Writing it is the work we’re about to start. It won’t be fast. It won’t be easy. Most of it will probably be the uncomfortable parts - the domains where we both thought we agreed and will discover we don’t. That’s the point. Better to find those gaps now, on paper, deliberately, than to discover them ten years from now in our son’s behavior.
That document becomes the foundation of everything else. No tool gets built on top of it until it exists. No AI gets configured without deferring to it. No material gets delivered to Dominic that hasn’t been filtered through it.
The values come first. Everything else is implementation.
How we got here
I’m an entrepreneur. I have an eight-year-old son, Dominic, and my wife and I are homeschooling him.
For a while, I shared the foundational work with my wife - the math, the English, the science. At some point we sat down and asked a different question: what is the most valuable use of the limited time I actually have with him?
The answer we arrived at, together, was that the foundational work was covered. My wife handles it, and handles it well. What wasn’t covered was the other thing - the mindset, the entrepreneurial way of thinking, the part of his formation that I’m uniquely positioned to give him because it’s what I’ve spent my adult life doing.
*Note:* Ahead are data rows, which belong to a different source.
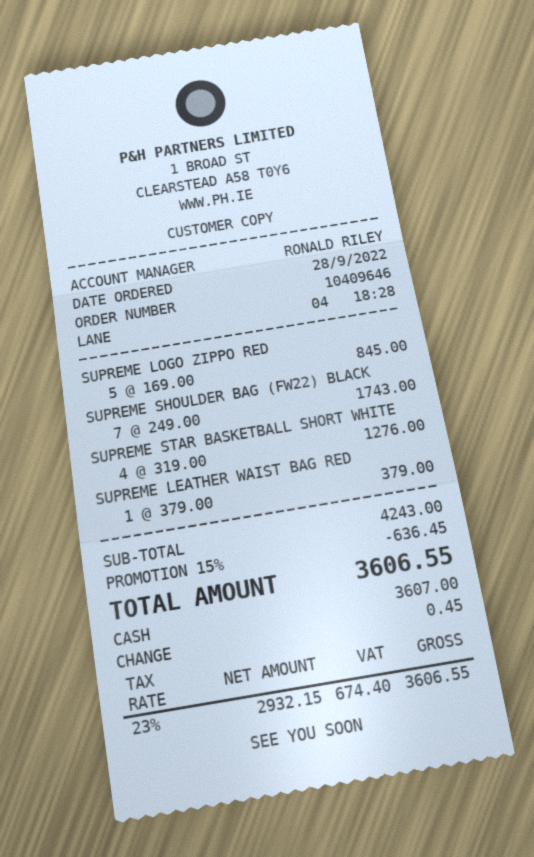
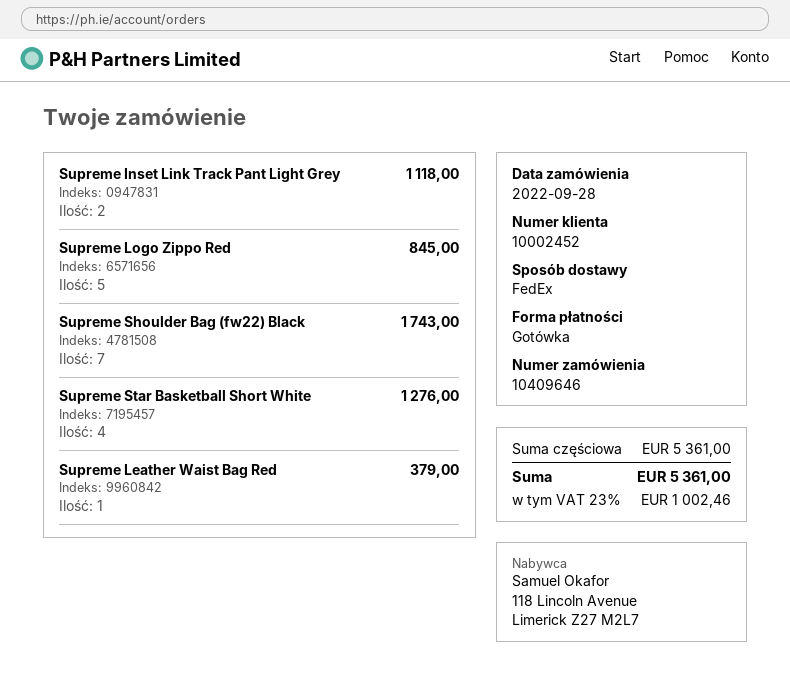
Supreme Inset Link Track Pant Light Grey: none -> 2 for 1118.00
subtotal: 4243.00 -> 5361.00
discount: 15% = 636.45 -> none
tax: 23% = 674.40 -> 23% = 1002.46
total: 3606.55 -> 5361.00

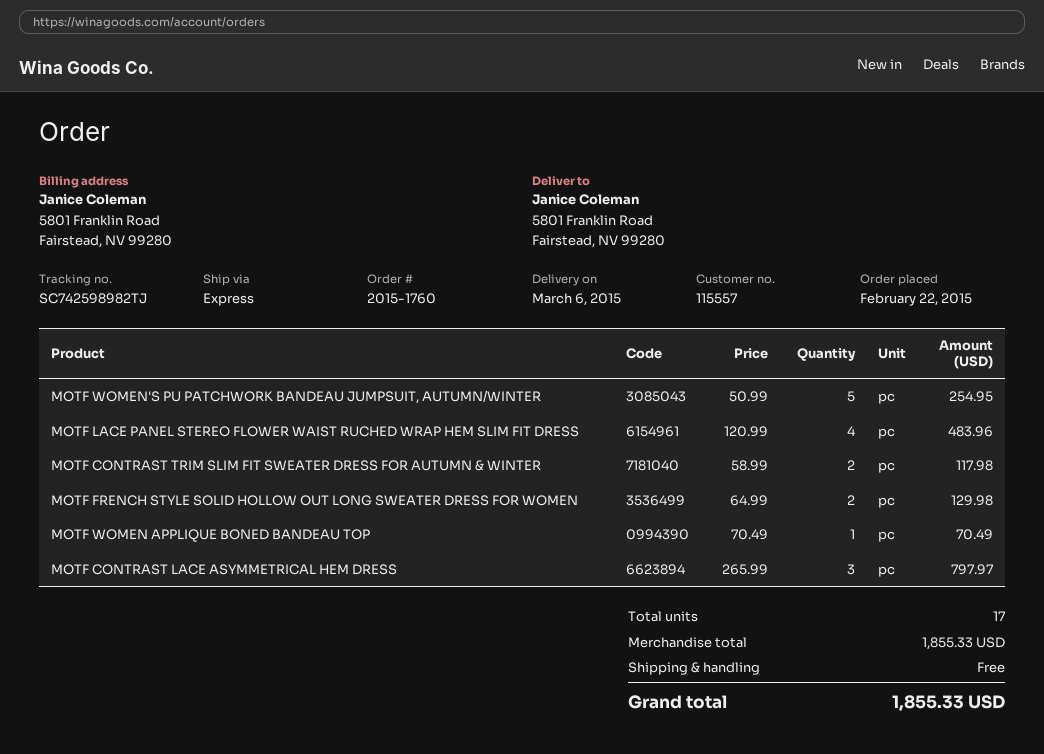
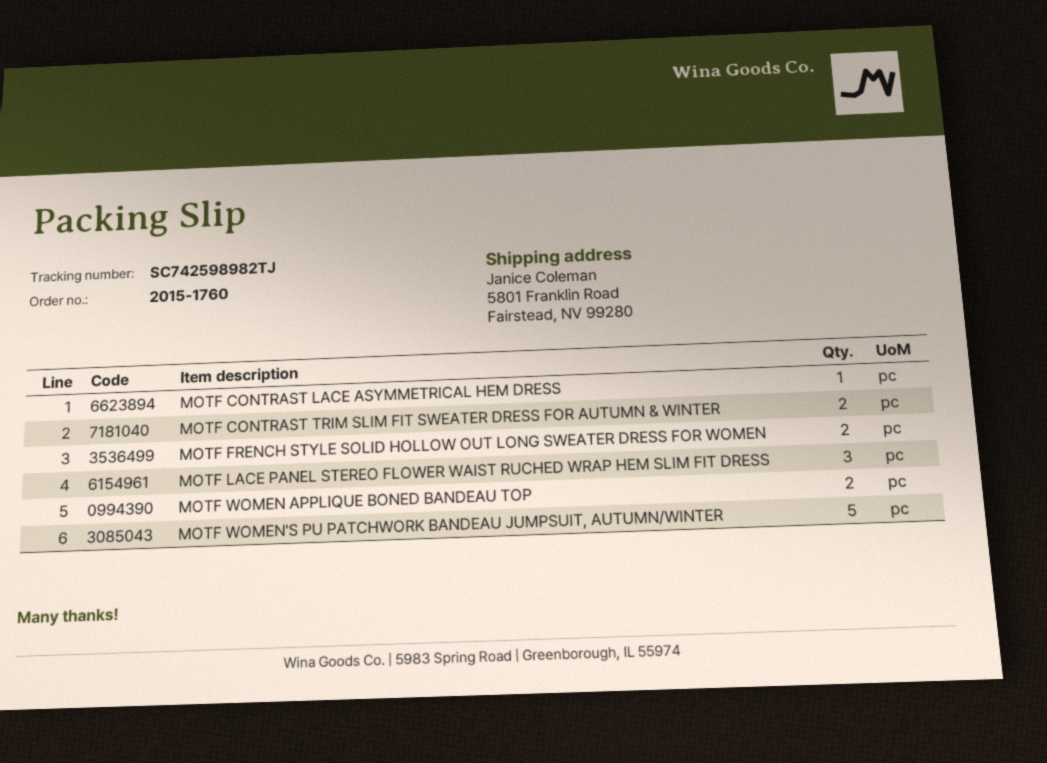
MOTF LACE PANEL STEREO FLOWER WAIST RUCHED WRAP HEM SLIM FIT DRESS: 4 -> 3
MOTF WOMEN APPLIQUE BONED BANDEAU TOP: 1 -> 2
MOTF CONTRAST LACE ASYMMETRICAL HEM DRESS: 3 -> 1

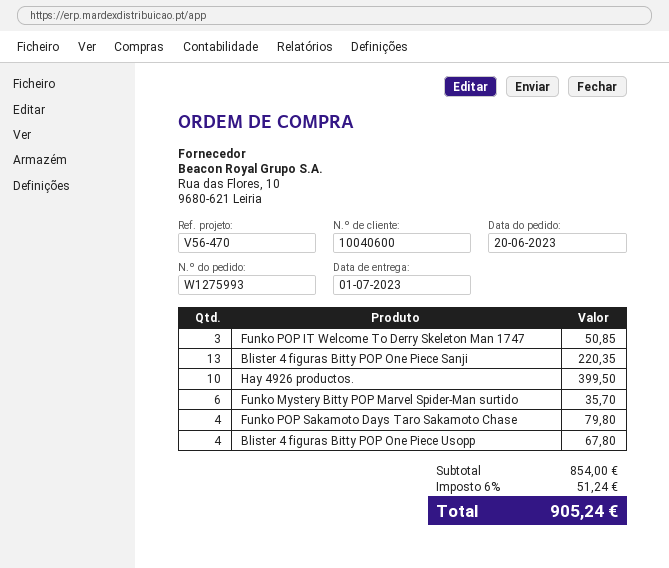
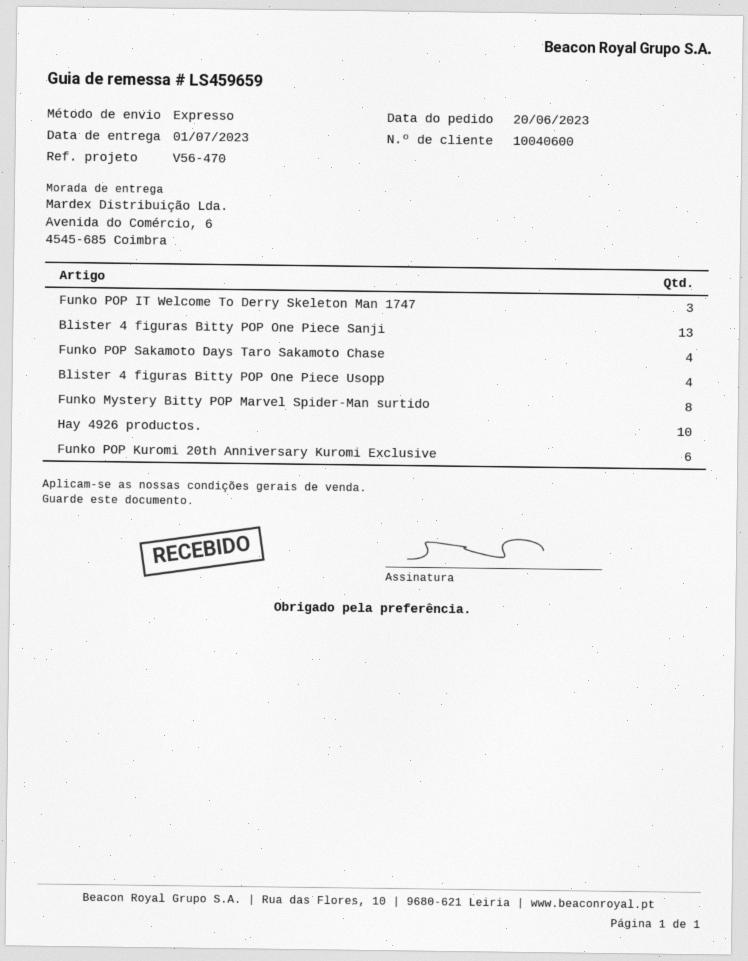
Funko Mystery Bitty POP Marvel Spider-Man surtido: 6 -> 8
Funko POP Kuromi 20th Anniversary Kuromi Exclusive: none -> 6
So we made a decision. She’d take the foundational subjects. I’d take the one day a week I have with Dom and dedicate it to the work that only I can do with him. Not homework help. Not supplementary tutoring. Mindset. How to see problems. How to build. How to think like someone who creates value rather than someone who waits to receive it.
That decision is the reason I started thinking about everything else I’m about to describe.
Because once you decide that the time you have with your kid is going to be spent on something specific and irreplaceable, you start looking at every tool, every platform, every outside influence through a different lens. You start asking whether what’s entering his formation is helping or competing with what you’re trying to build.
The AI problem nobody talks about
Pretty early on, I assumed I’d eventually use AI to help with this. Entrepreneurs use it. Kids will grow up with it. Why wouldn’t I use it to help Dominic build the mindset I want him to have?
When I actually sat with that question, something shifted.
Every AI tool has values baked into it by its creators - the subtle ones. The ones that shape which historical figures get framed as heroes and which get framed as complicated. The ones that decide what counts as success in a story. The ones that determine whether effort, grit, and discipline get emphasized or softened. The ones that choose what framings of family, faith, authority, tradition, gender, work, and meaning get treated as default.
These aren’t neutral. They reflect the worldview of the companies and teams that trained the models. That’s fine for generic tasks. It’s not fine when the tool is going to shape a child for years.
Here’s the part that caught me: if I was already being deliberate about how my limited time with Dom got used, how could I not be deliberate about what other influences were shaping him through whatever tools we eventually introduced? My one day a week is precious because it’s specific and chosen. The moment I bring in an AI tool without the same deliberation, I’m letting someone else’s unexamined defaults contribute to his formation alongside my carefully chosen input.
The tool that waits
There’s a tension at the center of this project, and I want to name it rather than pretend it isn’t there.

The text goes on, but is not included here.